Abou-Tartour se fait une santé 

C’est une première. L’entreprise Phosphate Abou-Tartour dégage des profits. Une surprise pour ceux qui connaissent l’histoire de ce projet public pour l’extraction du phosphate. Entamé en 1994, il a, en effet, longuement été critiqué par les médias et au sein du Parlement. A l’époque, le gouvernement a été accusé de corruption et de gaspillage de fonds publics. Aujourd’hui, il déclare que le projet est bénéficiaire. De plus, le gouvernement a annoncé que des investisseurs étrangers, indiens, anglais et américains entre autres, montrent même un intérêt à injecter des capitaux dans l’entreprise Abou-Tartour. « Le projet ne sera pas privatisé, mais ces investisseurs ont proposé de créer des usines d’engrais ou d’acide phosphorique. Des projets qui créeront donc de la valeur ajoutée », annonce à Al-Ahram Hebdo un responsable au ministère du Pétrole qui a requis l’anonymat. Selon les chiffres dévoilés par le ministère du Pétrole, les profits dégagés du projet ont atteint 35 millions de L.E. en 2007 et devraient doubler en 2008. Alors que le projet a été déficitaire pendant de longues années.
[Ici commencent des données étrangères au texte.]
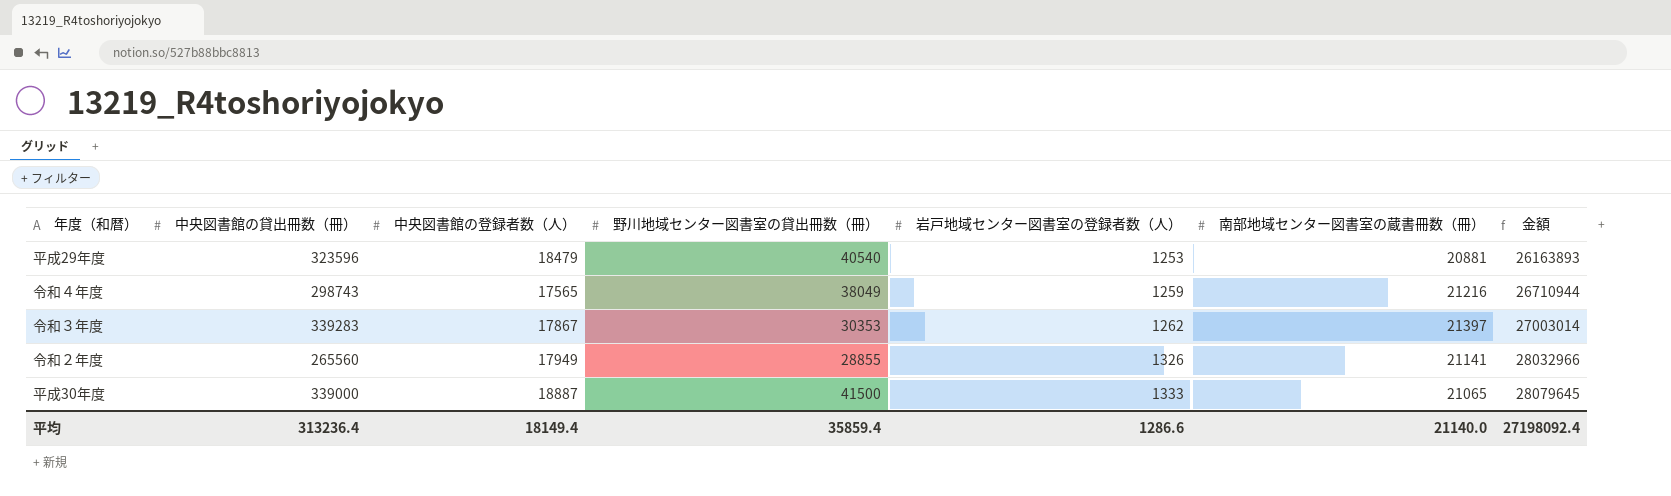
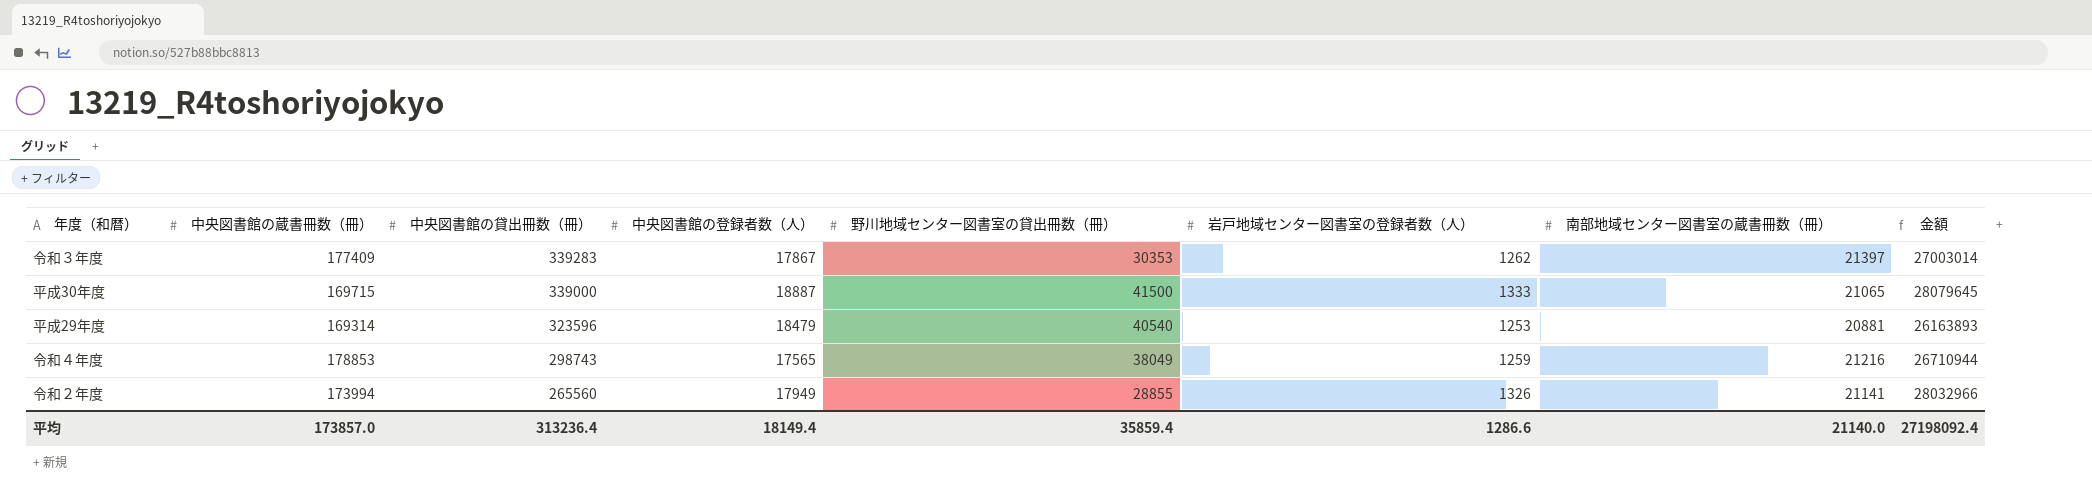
row order: 岩戸地域センター図書室の登録者数（人） ascending -> 中央図書館の貸出冊数（冊） descending
column 中央図書館の蔵書冊数（冊） | position: none -> 2

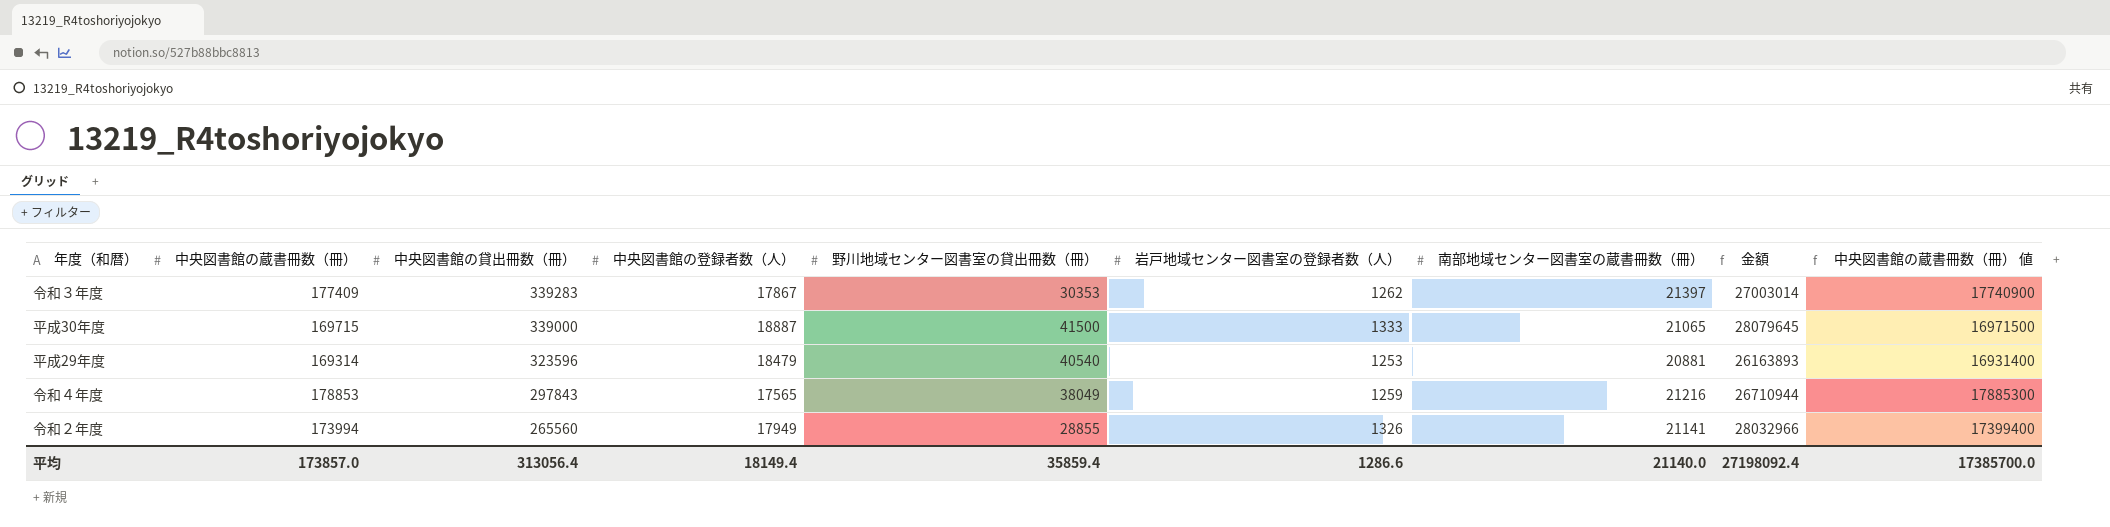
column 中央図書館の蔵書冊数（冊） 値 | formula: none -> [中央図書館の蔵書冊数（冊）] * 100
令和４年度 | 中央図書館の貸出冊数（冊）: 298743 -> 297843
平均 | 中央図書館の貸出冊数（冊）: 313236.4 -> 313056.4

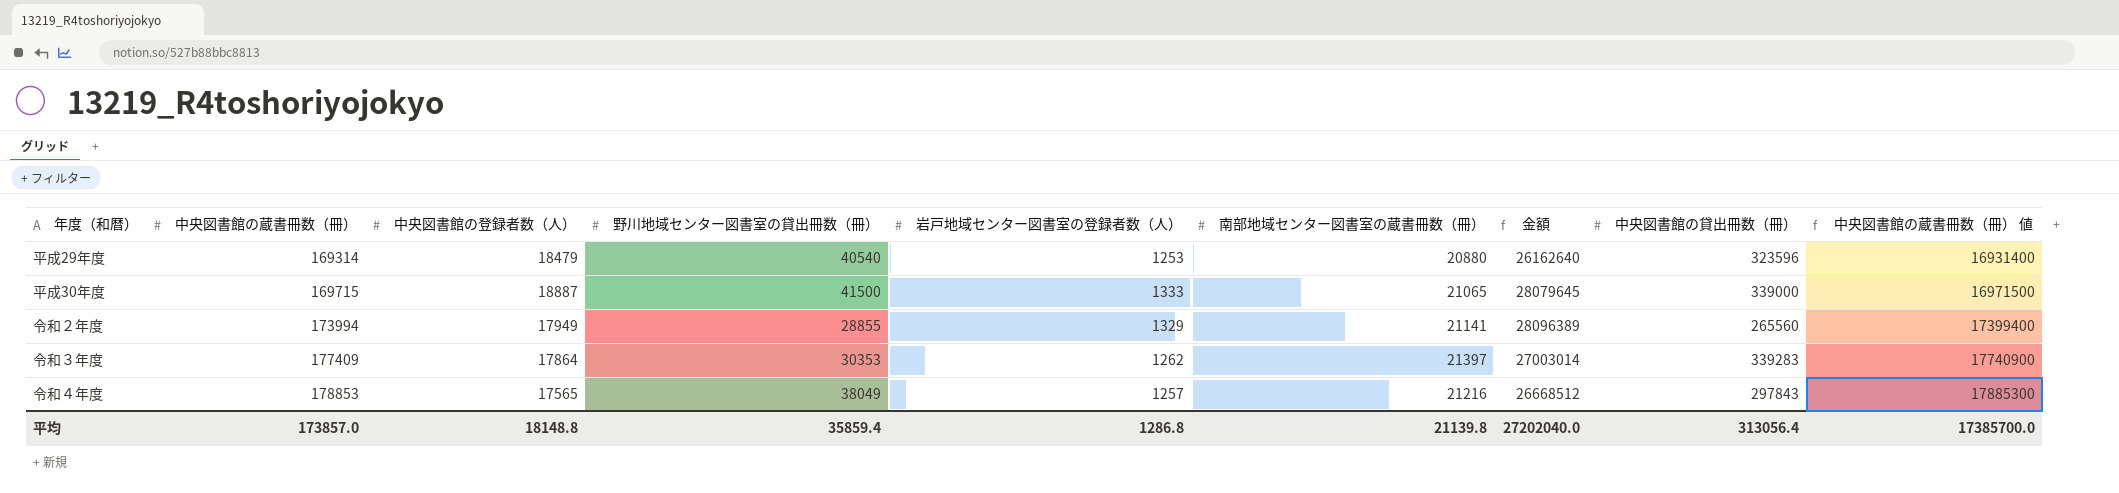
row order: 中央図書館の貸出冊数（冊） descending -> 中央図書館の蔵書冊数（冊） ascending
column 中央図書館の貸出冊数（冊） | position: 3 -> 8
平成29年度 | 南部地域センター図書室の蔵書冊数（冊）: 20881 -> 20880
平成29年度 | 金額: 26163893 -> 26162640
令和２年度 | 岩戸地域センター図書室の登録者数（人）: 1326 -> 1329
令和２年度 | 金額: 28032966 -> 28096389
令和３年度 | 中央図書館の登録者数（人）: 17867 -> 17864
令和４年度 | 岩戸地域センター図書室の登録者数（人）: 1259 -> 1257
令和４年度 | 金額: 26710944 -> 26668512
平均 | 中央図書館の登録者数（人）: 18149.4 -> 18148.8
平均 | 岩戸地域センター図書室の登録者数（人）: 1286.6 -> 1286.8
平均 | 南部地域センター図書室の蔵書冊数（冊）: 21140.0 -> 21139.8
平均 | 金額: 27198092.4 -> 27202040.0

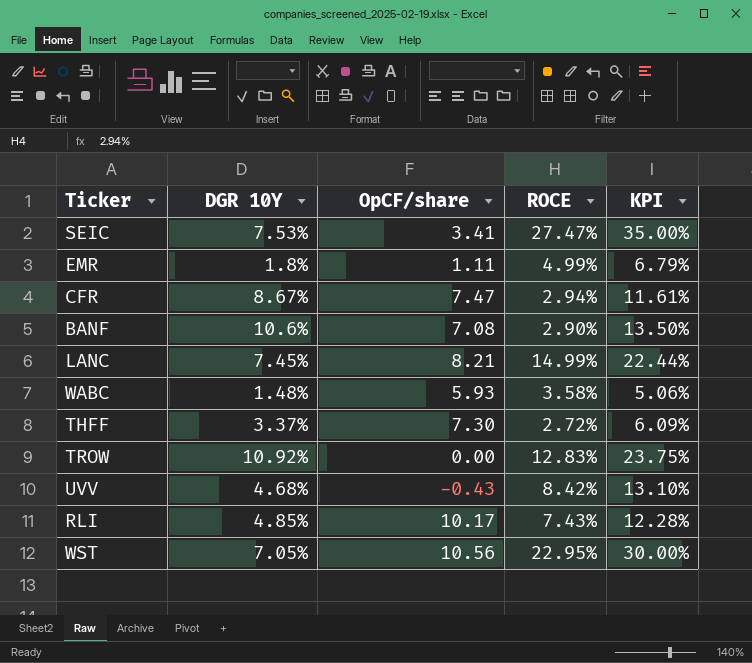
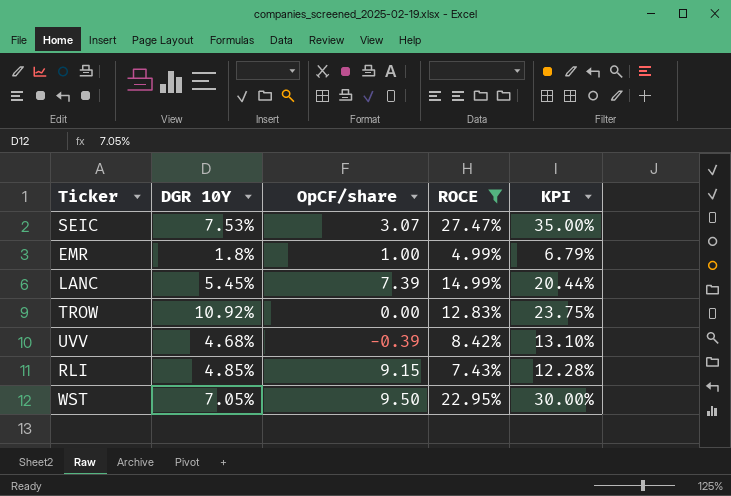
filter: none -> ROCE >= 4.99%
SEIC | OpCF/share: 3.41 -> 3.07
EMR | OpCF/share: 1.11 -> 1.00
LANC | DGR 10Y: 7.45% -> 5.45%
LANC | OpCF/share: 8.21 -> 7.39
LANC | KPI: 22.44% -> 20.44%
UVV | OpCF/share: -0.43 -> -0.39
RLI | OpCF/share: 10.17 -> 9.15
WST | OpCF/share: 10.56 -> 9.50

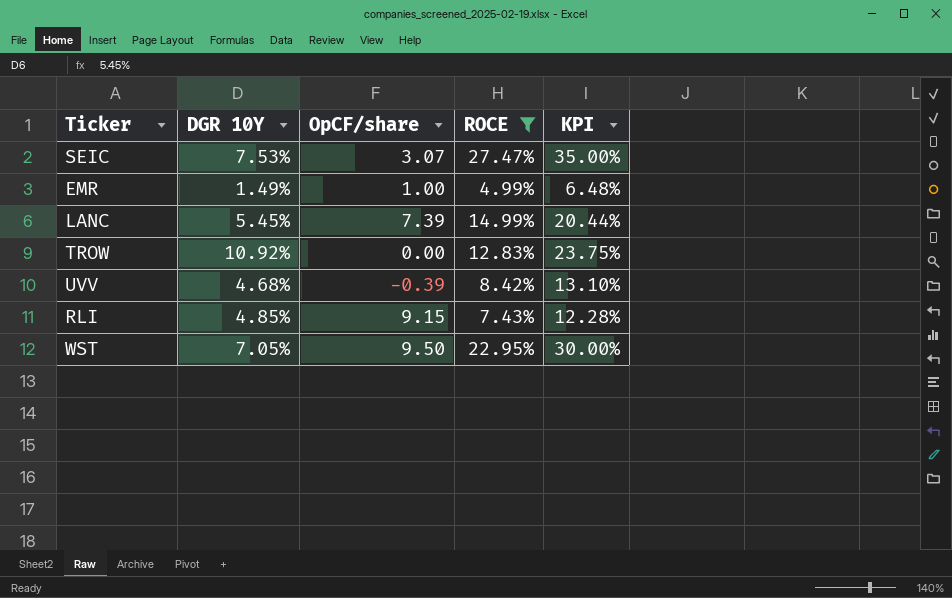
EMR | DGR 10Y: 1.8% -> 1.49%
EMR | KPI: 6.79% -> 6.48%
Mais ce résultat est-il dû aux modifications intervenues assez récemment dans la gestion de l’entreprise ?

Pour certains, le projet est bien mieux géré depuis qu’il est passé en 2004 de la tutelle du ministère de l’Industrie à celle du ministère du Pétrole en 2004. Mais cette nouvelle situation bénéficiaire d’Abou-Tartour serait aussi due à la hausse des prix internationaux du phosphate, lesquels ont quadruplé depuis 1994. Ce qui a permis d’écouler la production de l’année dernière, en plus d’une importante partie des stocks. En 2007, 450 000 tonnes ont été vendues, alors que la capacité de production annuelle du projet est d’environ 200 000 tonnes seulement. On ne peut pas donc tabler avec confiance sur la hausse des profits l’année prochaine. Les responsables, quant à eux, assurent que le projet est en bonne santé et se développera davantage. « Vous allez voir dans deux ou trois ans, ce projet confirmera son succès », assure la source du ministère.

 

Profits plutôt modestes

Cependant, les bons chiffres annoncés par le ministère du Pétrole ne convainquent pas tout le monde. Deux députés ont ainsi présenté, dimanche 23 mars, deux questions au Parlement sur le gaspillage des fonds publics à Abou-Tartour. Mais ces questions ont été retirées pour des raisons obscures et restent discutées, dans les couloirs du Parlement. Azab Moustapha, député des Frères musulmans, qui a présenté une de ces deux questions, estime que les profits affichés par Abou-Tartour sont factices. Pour lui, le ministère du Pétrole n’a procédé qu’à un jeu de chiffres. Et ce, en transférant les coûts de l’infrastructure à d’autres ministères. Ainsi, les dépenses liées au réseau d’électricité sont-elles intégrées au budget du ministère de l’Electricité, et celles imputées à la ligne de chemin de fer construite spécialement pour le projet apparaissent dans les comptes de l’Organisme des chemins de fer ... « C’est pourquoi les dépenses semblent avoir fléchi et que des profits sont apparus », explique Azab Moustapha. Il ajoute que ces profits de 35 millions restent plutôt modestes comparés aux milliards de livres dépensées pour la réalisation du projet. Selon les chiffres officiels, il aurait coûté 11 milliards de L.E. « Or un simple supermarché est capable de générer le quadruple de ces profits en un an », annonce Moustapha d’un ton sarcastique.

Au début des années 1990, le gouvernement parlait du projet Phosphate Abou-Tartour comme celui qui ferait de l’Egypte un des plus grands producteurs mondiaux. Les coûts, très élevés à cause de l’installation de l’infrastructure dans ce désert lointain et isolé de la Nouvelle-Vallée, à l’ouest du pays, ont été couverts par le financement public et l’endettement. Mais une fois le projet lancé, il s’est avéré que le taux d’impuretés dans le phosphate extrait à partir de cette zone est trop élevé. Il a donc fallu construire une usine pour le concentrer, ce qui a augmenté les coûts et rendu le prix du phosphate non concurrentiel. De plus, une partie des équipements se sont révélés incompatibles avec l’installation après leur achat. Ce qui avait mené à plusieurs suspensions des travaux. Au fil des années, le projet n’a fait que cumuler les pertes, dettes et leurs intérêts dus.